The plotting function requires only 2 parameters:

  • model_out_tbl: a model_out_tbl object containing all the Hubverse standard columns, including "target_date" and "model_id" columns. As all model_output in model_out_tbl will be plotted, any filtering needs to happen outside this function.

  • target_data: a data.frame object containing the target data, including the columns: "date" and "observation".

“Simple” plot

The projection_data and target_data contain information for multiple locations, and scenarios.

Scenario

To plot the model projections for the US, Scenario A:

# Pre-filtering
projection_data_a_us <- dplyr::filter(projection_data,
                                      scenario_id == "A-2021-03-05",
                                      location == "US")

# Limit date for layout reason
target_data_us <-
  dplyr::filter(scenario_target_ts, location == "US",
                date < min(projection_data$target_date) + 21,
                date > "2020-10-01")
plot_step_ahead_model_output(projection_data_a_us, target_data_us)

By default, the 50%, 80% and 95% intervals are plotted, with a specific color palette per model_id.

In general, it is hard to see multiple intervals when multiple models are plotted, so specifying only one interval can be useful:

plot_step_ahead_model_output(projection_data_a_us, target_data_us,
                             intervals = 0.8)

It is also possible to add a median line on the plot with the use_median_as_point parameter:

plot_step_ahead_model_output(projection_data_a_us, target_data_us,
                             intervals = 0.8,
                             use_median_as_point = TRUE)

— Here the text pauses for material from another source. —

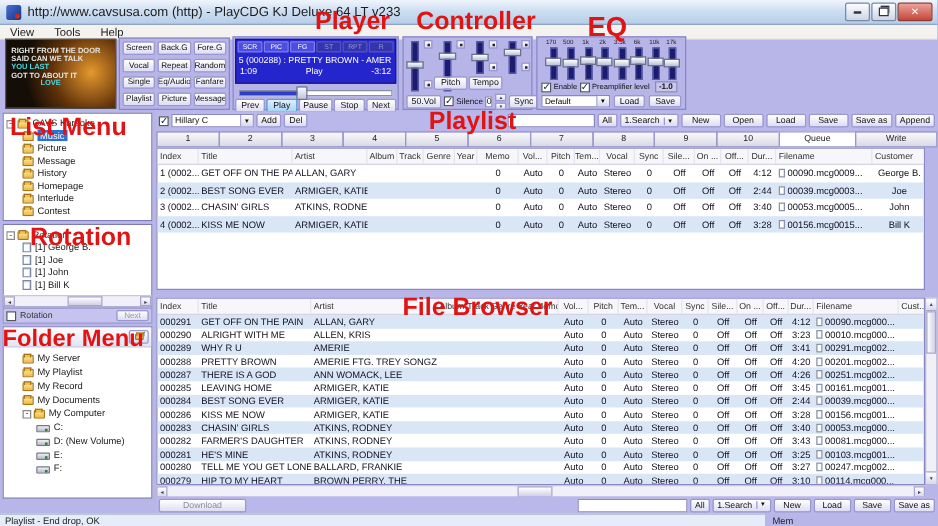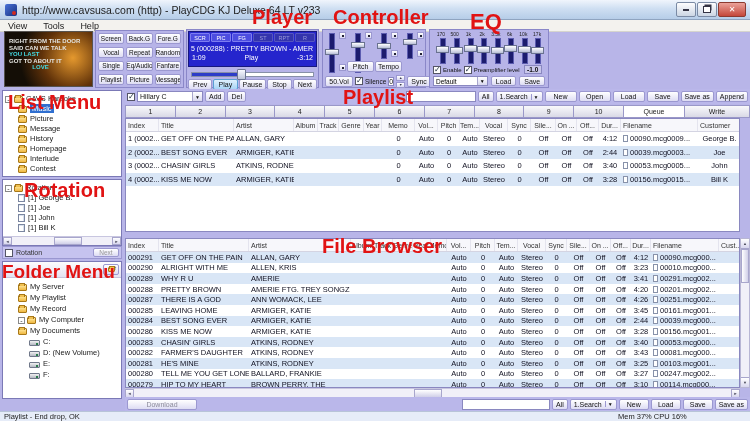"My Computer" div.titem { order: before "My Documents" -> after "My Documents" }
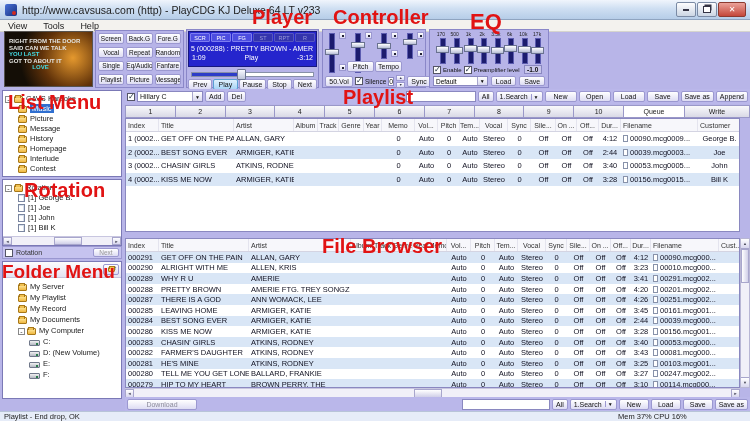"Playlist - End drop, OK" .statusbar { width: 750px -> 612px }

By default plots are interactive, but that can be easily switched to static:

plot_step_ahead_model_output(projection_data_a_us, target_data_us,
                             intervals = 0.8,
                             use_median_as_point = TRUE,
                             interactive = FALSE)

Forecast

To plot the forecast projections for one reference dates (2022-11-19) for Massachusetts (25).

# Pre-filtering
forecast_quantile <- dplyr::mutate(forecast_quantile,
                                   output_type_id = as.numeric(output_type_id))
forecast_quantile_1 <- dplyr::filter(forecast_quantile,
                                     reference_date == "2022-11-19",
                                     location == 25)

# Limit date for layout reason
forecast_target_ma <- dplyr::filter(forecast_target_ts, location == 25,
                                    date >= "2022-11-01",
                                    date <= "2023-01-01")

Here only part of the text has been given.